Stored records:

BEGIN

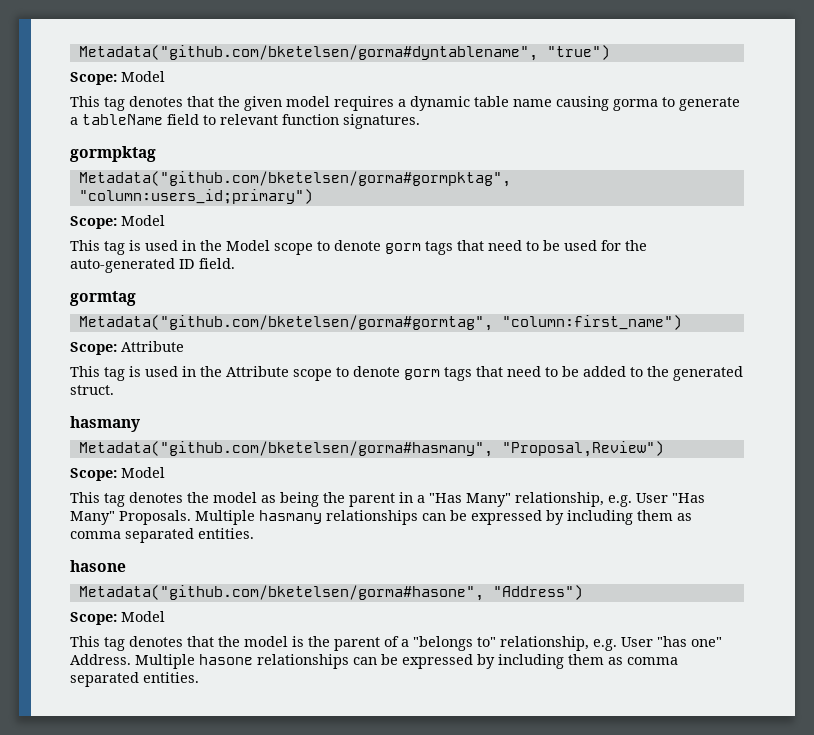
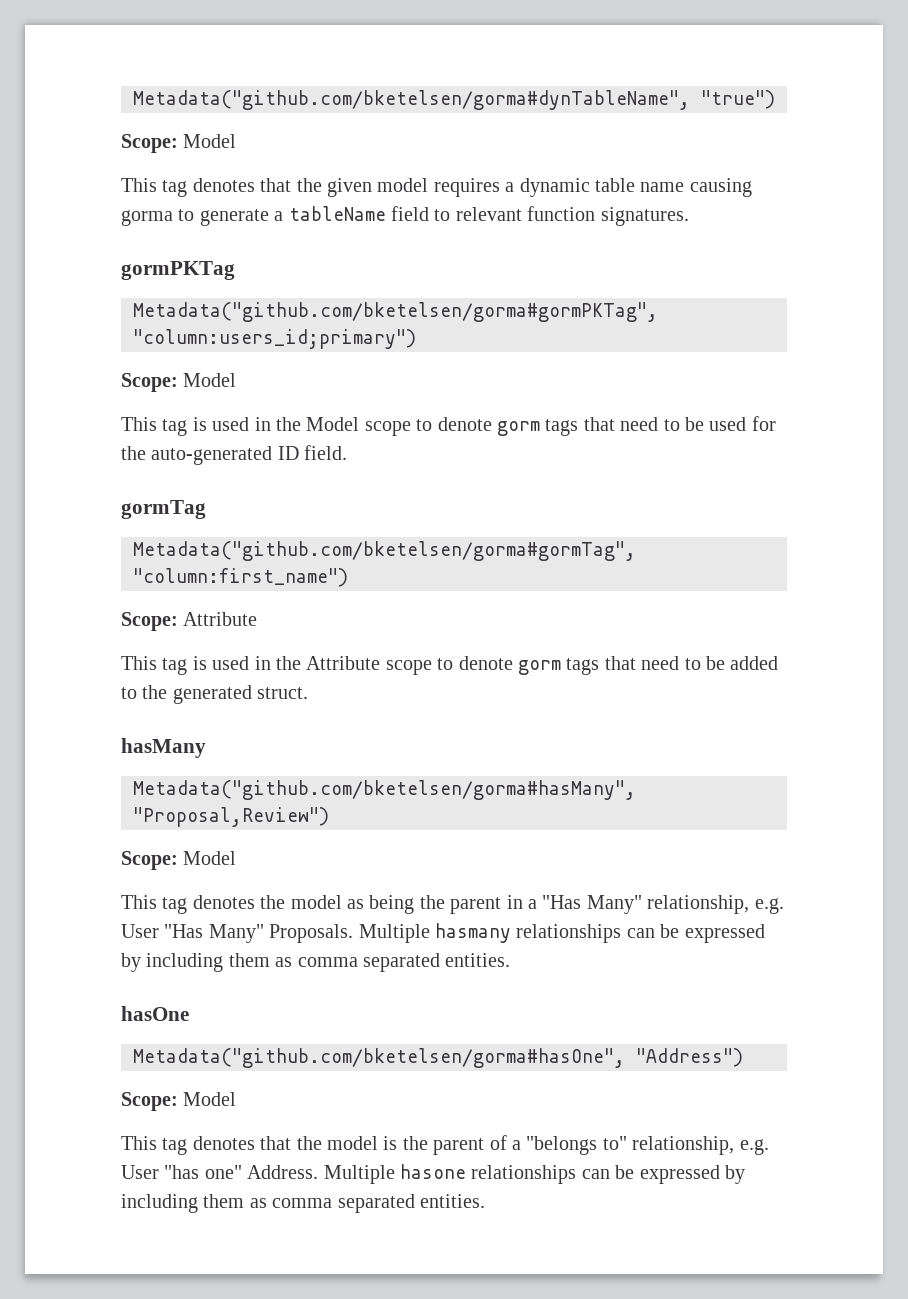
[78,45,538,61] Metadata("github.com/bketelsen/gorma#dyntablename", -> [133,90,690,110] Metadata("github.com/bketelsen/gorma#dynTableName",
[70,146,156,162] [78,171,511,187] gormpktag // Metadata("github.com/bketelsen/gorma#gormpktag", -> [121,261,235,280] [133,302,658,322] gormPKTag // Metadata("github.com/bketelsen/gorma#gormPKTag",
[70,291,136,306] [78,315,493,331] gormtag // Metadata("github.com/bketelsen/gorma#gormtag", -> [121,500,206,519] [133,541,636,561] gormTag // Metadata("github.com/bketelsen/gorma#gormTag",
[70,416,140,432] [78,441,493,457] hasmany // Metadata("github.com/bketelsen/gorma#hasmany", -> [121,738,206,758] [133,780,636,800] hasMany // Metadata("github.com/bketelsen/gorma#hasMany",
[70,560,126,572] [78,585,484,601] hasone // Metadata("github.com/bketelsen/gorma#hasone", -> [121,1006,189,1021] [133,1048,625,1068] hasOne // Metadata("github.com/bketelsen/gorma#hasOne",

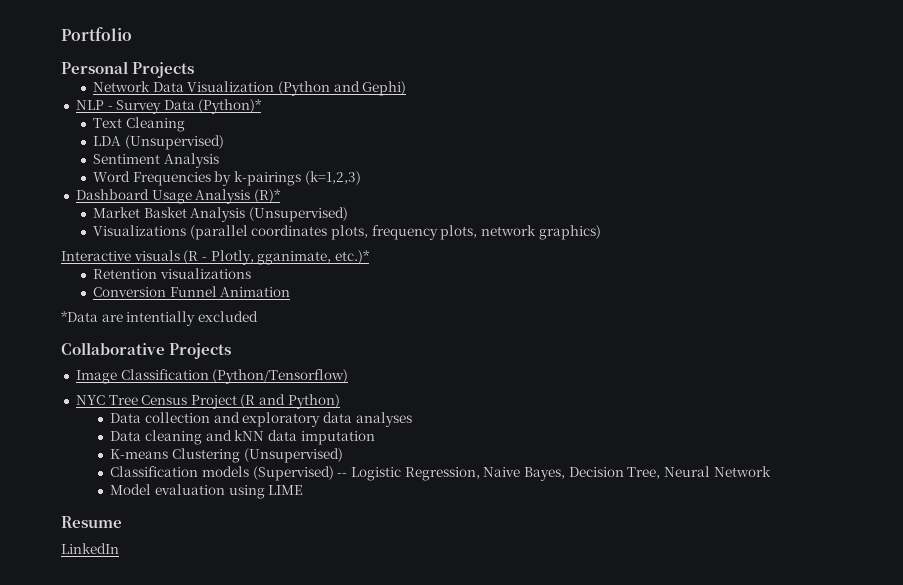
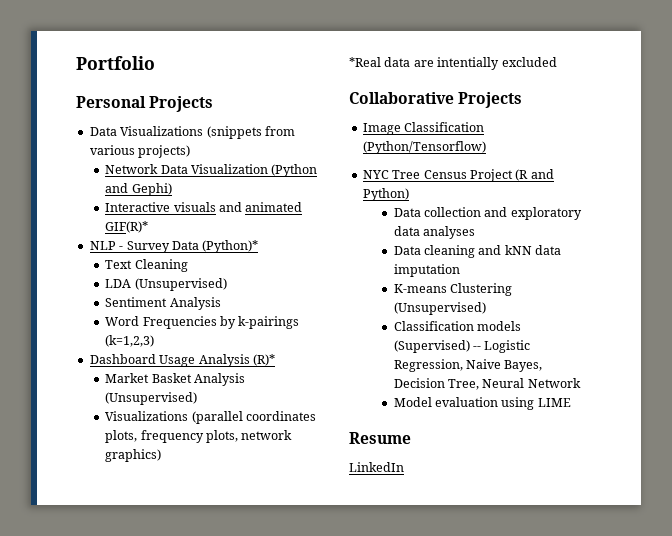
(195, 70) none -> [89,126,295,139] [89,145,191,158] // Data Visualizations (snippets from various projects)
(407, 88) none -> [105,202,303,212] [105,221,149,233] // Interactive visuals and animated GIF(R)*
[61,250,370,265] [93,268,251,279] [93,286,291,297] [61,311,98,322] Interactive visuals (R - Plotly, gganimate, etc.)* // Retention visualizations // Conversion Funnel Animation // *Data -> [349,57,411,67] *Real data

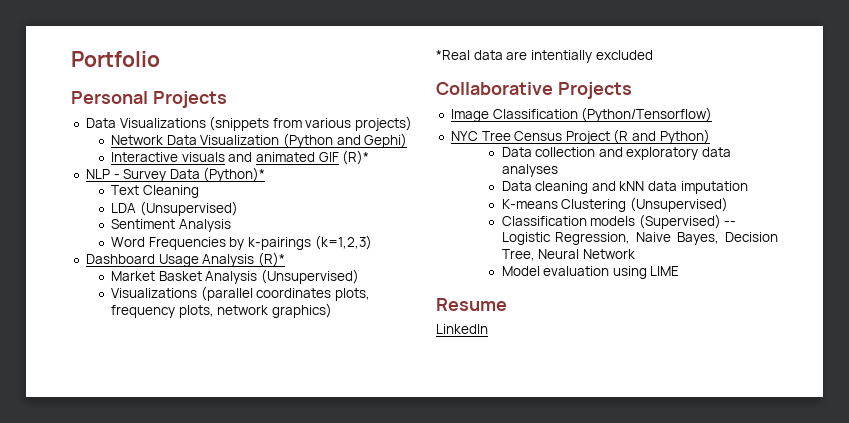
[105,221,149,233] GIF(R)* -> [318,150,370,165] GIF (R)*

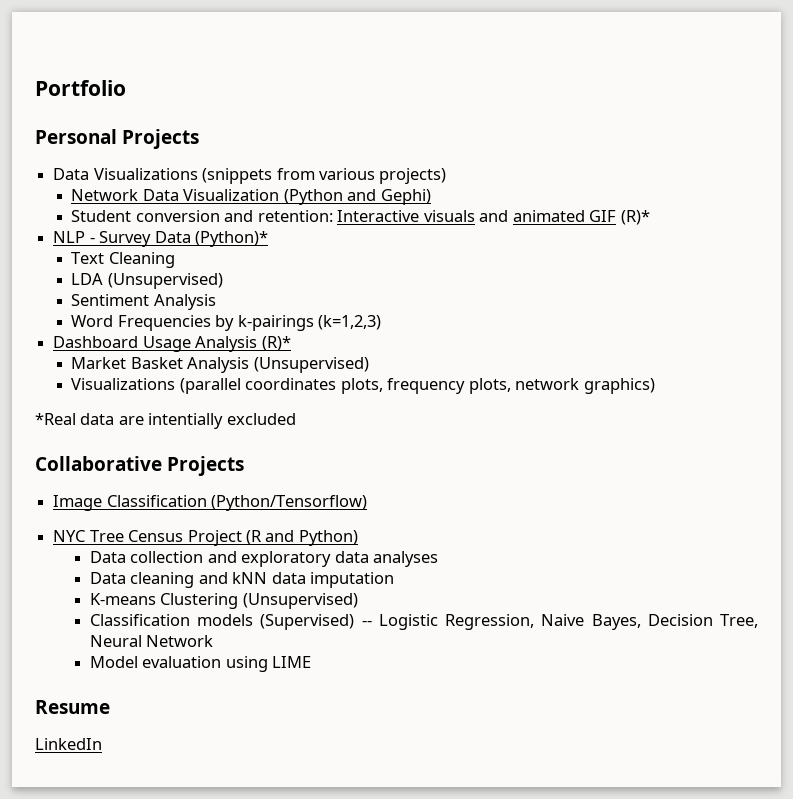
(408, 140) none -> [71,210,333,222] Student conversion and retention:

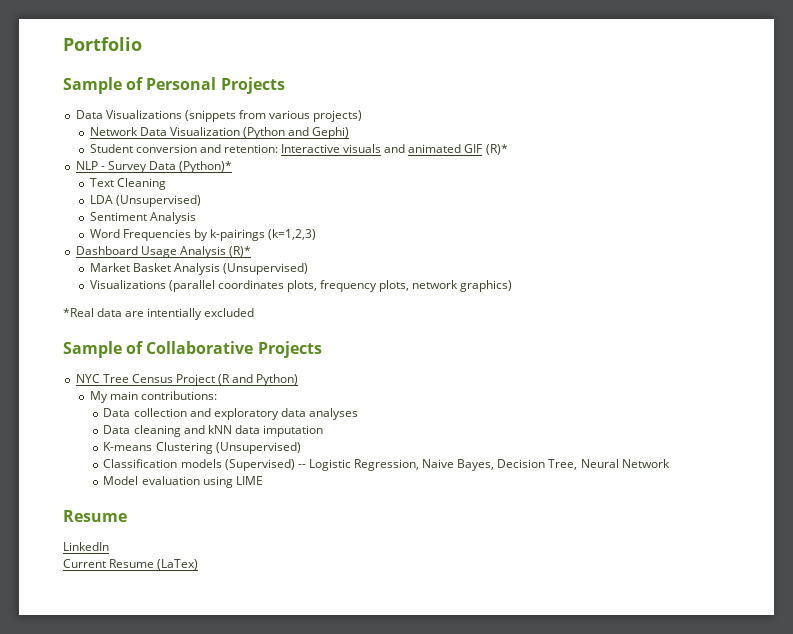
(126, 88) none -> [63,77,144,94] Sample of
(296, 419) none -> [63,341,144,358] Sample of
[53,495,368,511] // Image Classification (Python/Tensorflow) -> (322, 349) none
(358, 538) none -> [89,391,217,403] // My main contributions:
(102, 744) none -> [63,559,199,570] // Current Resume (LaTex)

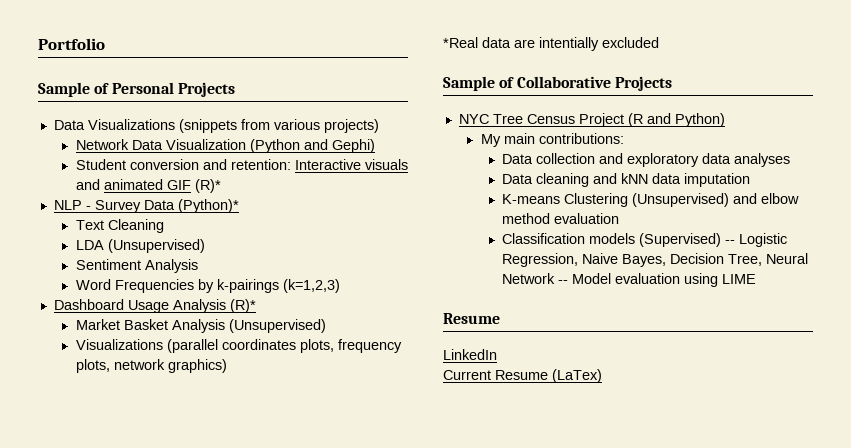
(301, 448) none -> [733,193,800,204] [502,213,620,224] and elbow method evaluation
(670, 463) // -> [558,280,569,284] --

END

* What is being asked: Take the lines from the one holding "(126, 88) none -> [63,77,144,94] Sample of" through the final line of the records above and output them exactly, both ends included, excluding pictures.

* Your solution:
(126, 88) none -> [63,77,144,94] Sample of
(296, 419) none -> [63,341,144,358] Sample of
[53,495,368,511] // Image Classification (Python/Tensorflow) -> (322, 349) none
(358, 538) none -> [89,391,217,403] // My main contributions:
(102, 744) none -> [63,559,199,570] // Current Resume (LaTex)

(301, 448) none -> [733,193,800,204] [502,213,620,224] and elbow method evaluation
(670, 463) // -> [558,280,569,284] --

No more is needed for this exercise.